Rutinas y quimeras
Clara García Sáenz

Esta es la época más emocionante del año que se vive en la Universidad
Autónoma de Tamaulipas (UAT), porque es cuando sucede la magia de
mantenerse eternamente joven, al recibir a una nueva generación de alumnos que
ingresan a preparatoria, licenciatura y posgrado con los ánimos de vivir nuevas
experiencias.
El trajín vehicular desde las siete de la mañana hasta las ocho de la noche,
el frenesí que se vive en las cafeterías y puestos de comida, el asombro,
nerviosismo, extravío que sienten los alumnos al no encontrar su salón de clase,
de no conocer la dinámica escolar, de experimentar lo que es ser universitario.
Quienes hemos tenido la fortuna de tener una larga vida universitaria
sabemos que lo más importante para todos es sobrevivir a la locura y emoción de
esa primera semana donde conocemos nuevos alumnos e iniciamos renovados
vínculos con quienes recién llegan.
Nunca son los mismos, pero siempre están alimentando el espíritu
universitario, lo que provoca que los profesores no nos percatemos del paso del
tiempo y a muchos de pronto nos empiece a sorprender la cantidad de años que
tenemos frente a grupo.
Esta semana tuve el privilegio de conocer a mis alumnos de primer
semestre de la licenciatura en Historia y Gestión del Patrimonio Cultural, 15

estudiantes cuya expresión facial era de quien espera respuesta a una elección
vocacional que no representa, frente a un mundo capitalista, una opción
profesional para hacer rápidamente dinero y fama, por eso los felicité, por tomar la
decisión de estudiar Historia, les dije “es un acto de resistencia” frase a la cual
sonrieron “y seguramente sus padres les preguntaron que de que iban a vivir” y
entonces afirmaron con la cabeza.
Es también un acto de celebración, porque a pesar de lo adverso que ha
sido en el sistema neoliberal con las humanidades en la educación universitaria,
donde se liquidan carreras por no tener una cantidad determinada de alumnos,
olvidando que la educación pública y la enseñanza de las humanidades no es
mercancía sujeta a la oferta y demanda, exista por parte de la UAT la sensibilidad
para mantener como un oasis en la mercadotecnia académica la carrera de
Historia y Gestión del Patrimonio Cultural donde estudiantes con esta vocación
encuentran un lugar para profesionalizarse.

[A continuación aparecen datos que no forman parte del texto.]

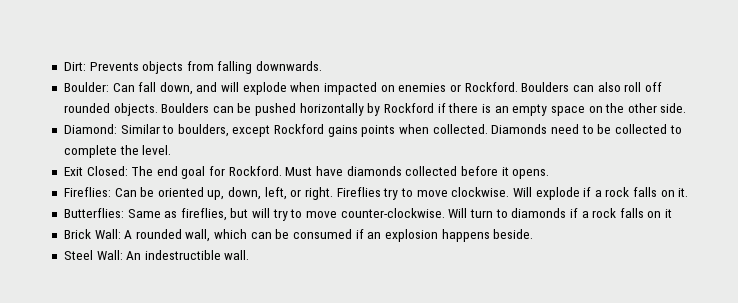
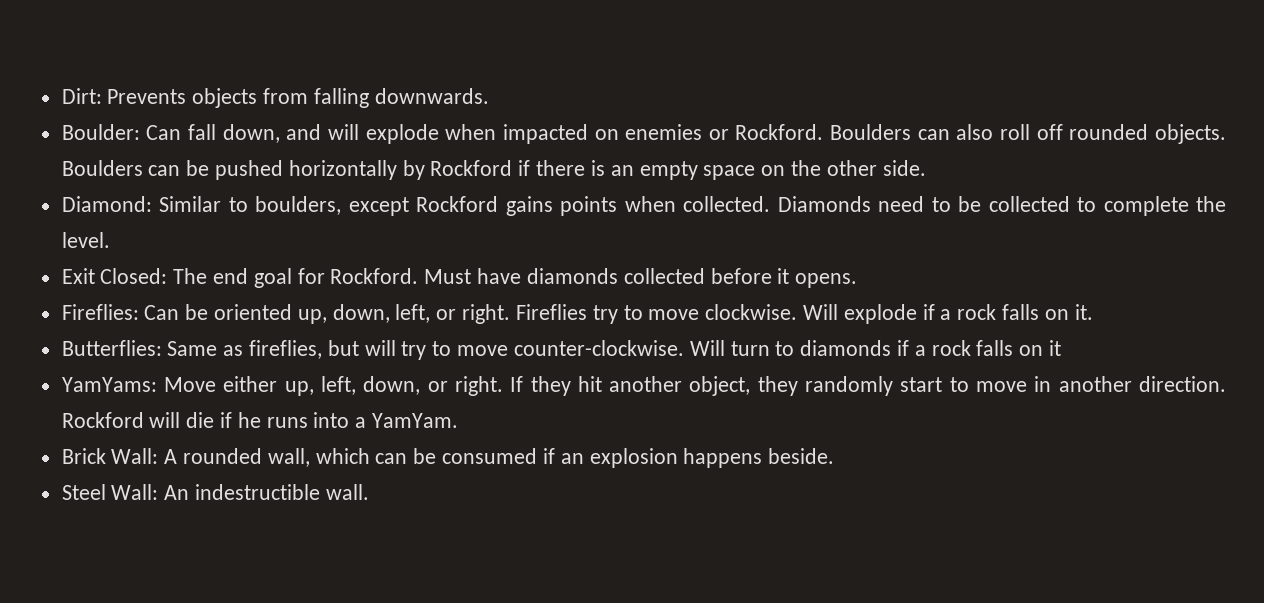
(673, 213) none -> [61,376,1226,396] [61,412,459,428] // YamYams: Move either up, left, down, or right. If they hit another object, they randomly start to move in another direction. Rockford will die if he runs into a YamYam.

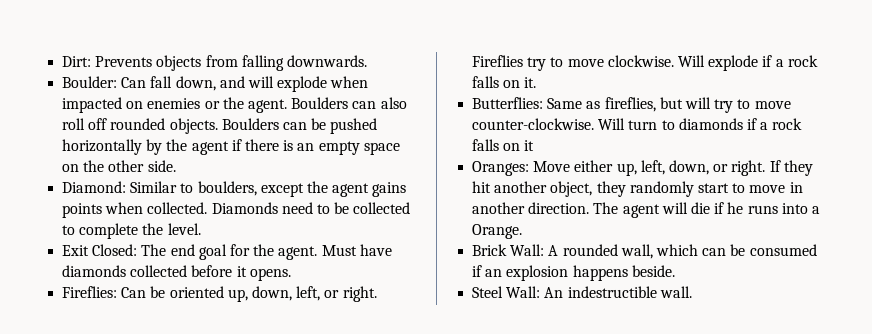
[735,124,824,140] Rockford. -> [222,97,287,113] the agent.
[430,160,513,176] Rockford -> [166,139,229,155] the agent
[416,196,499,212] Rockford -> [306,181,370,197] the agent
[330,268,419,284] Rockford. -> [253,244,318,260] the agent.
[61,377,157,392] YamYams: -> [472,161,530,176] Oranges:
[61,412,144,428] Rockford -> [593,202,660,218] The agent
[372,413,459,428] YamYam. -> [472,224,523,239] Orange.

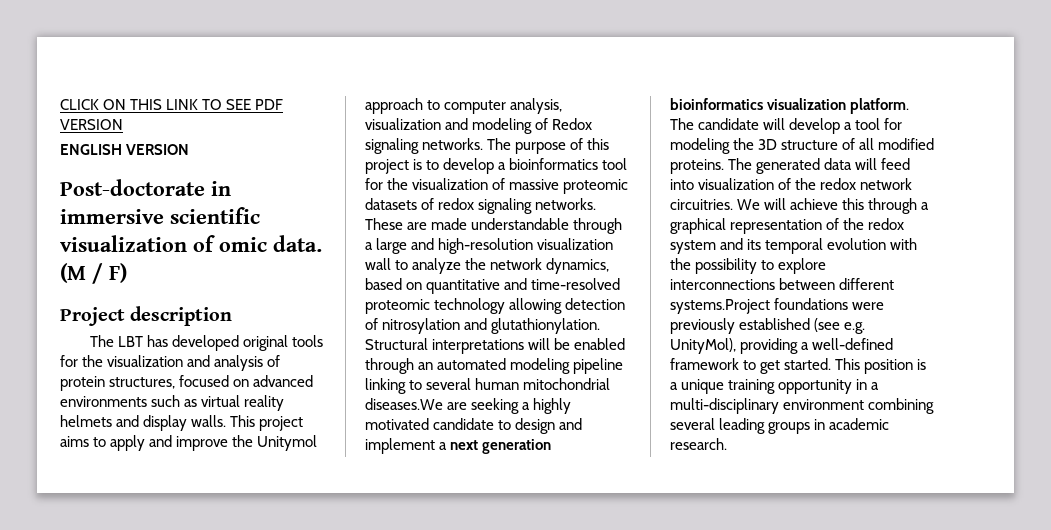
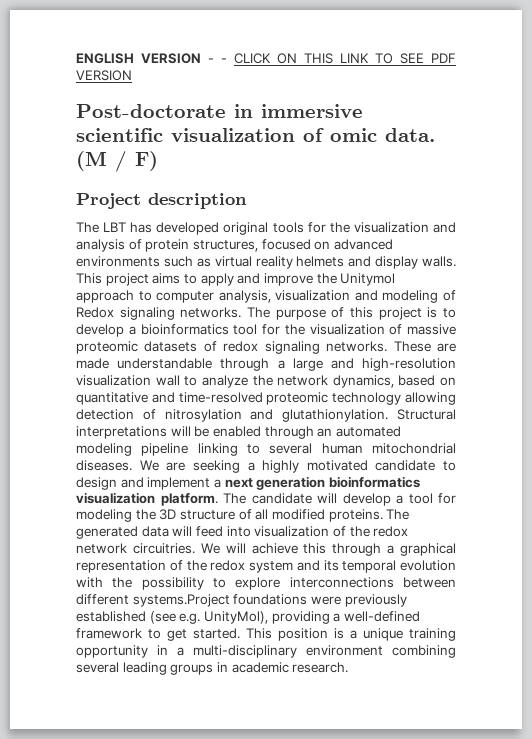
(60, 104) none -> [76,53,227,64] ENGLISH VERSION - -
[60,144,190,155] // ENGLISH VERSION -> (132, 75) none
[365,398,443,410] diseases.We -> [76,460,159,471] diseases. We

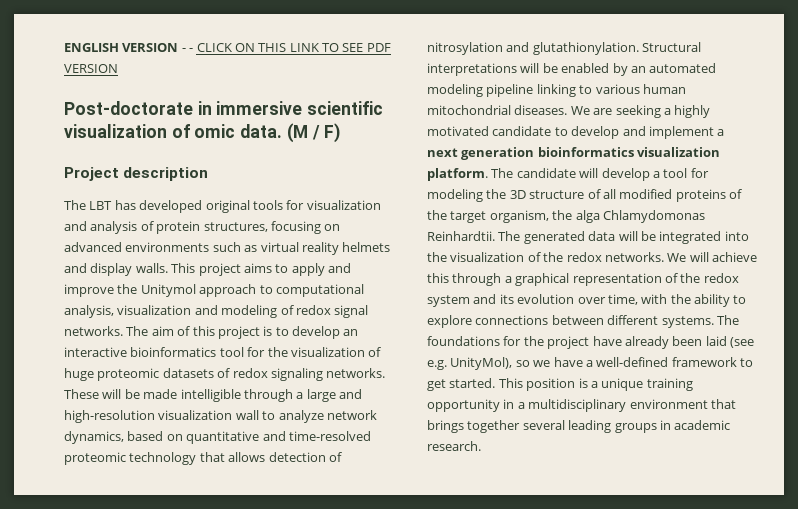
[329,222,350,233] the -> (305, 205) none
[261,239,311,250] focused -> [270,221,321,234] focusing
[156,291,215,303] computer -> [275,284,364,297] computational
[76,307,175,320] Redox signaling -> [295,305,369,318] redox signal
[275,309,326,320] purpose -> [151,326,174,336] aim
[128,326,136,335] a -> [343,329,359,336] [64,347,127,357] an interactive
[407,324,456,335] massive -> [64,368,94,381] huge
[437,343,457,352] [76,358,213,369] are made understandable -> [102,389,241,402] will be made intelligible
[252,375,273,386] the -> (324, 416) none
[405,392,457,405] allowing -> [199,452,266,462] that allows
[264,426,314,439] through -> [612,63,628,76] by
[269,443,313,454] several -> [595,84,640,94] various
[76,477,117,490] design -> [571,126,620,139] develop
[328,509,410,522] [76,526,251,539] proteins. The generated data will feed into -> [675,189,742,202] [427,210,705,223] [427,231,749,244] [427,252,447,262] proteins of the target organism, the alga Chlamydomonas Reinhardtii. The generated data will be integrated into the
[76,543,195,554] network circuitries. -> [604,252,664,262] networks.
[342,560,456,573] temporal evolution -> [517,294,638,305] evolution over time,
[141,577,204,590] possibility -> [694,294,730,307] ability
[289,577,394,588] interconnections -> [475,315,549,325] connections
[132,594,407,607] [76,611,330,624] systems.Project foundations were previously established (see e.g. UnityMol), providing -> [661,315,739,328] [427,336,754,349] [427,357,583,370] systems. The foundations for the project have already been laid (see e.g. UnityMol), so we have
[193,645,456,658] multi-disciplinary environment combining -> [528,399,736,412] [427,420,521,433] multidisciplinary environment that brings together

La felicidad sin duda es el factor que al final de toda esta semana
experimentamos los universitarios, el volvernos a ver, reiniciar el diálogo
académico en las aulas, el planear actividades para llevar un semestre por donde
transitaremos de las fiestas patrias, al día de muertos, la revolución mexicana y
finalmente las posadas. Larga vida a la UAT, a sus alumnos y profesores en
espera de que se cumpla el mandato de la presidenta Claudia Sheinbaum:
“priorizar la docencia, la investigación y la cultura, los tres ejes en que se funda el
sentido universitario, en lugar de gastar en otras cosas”.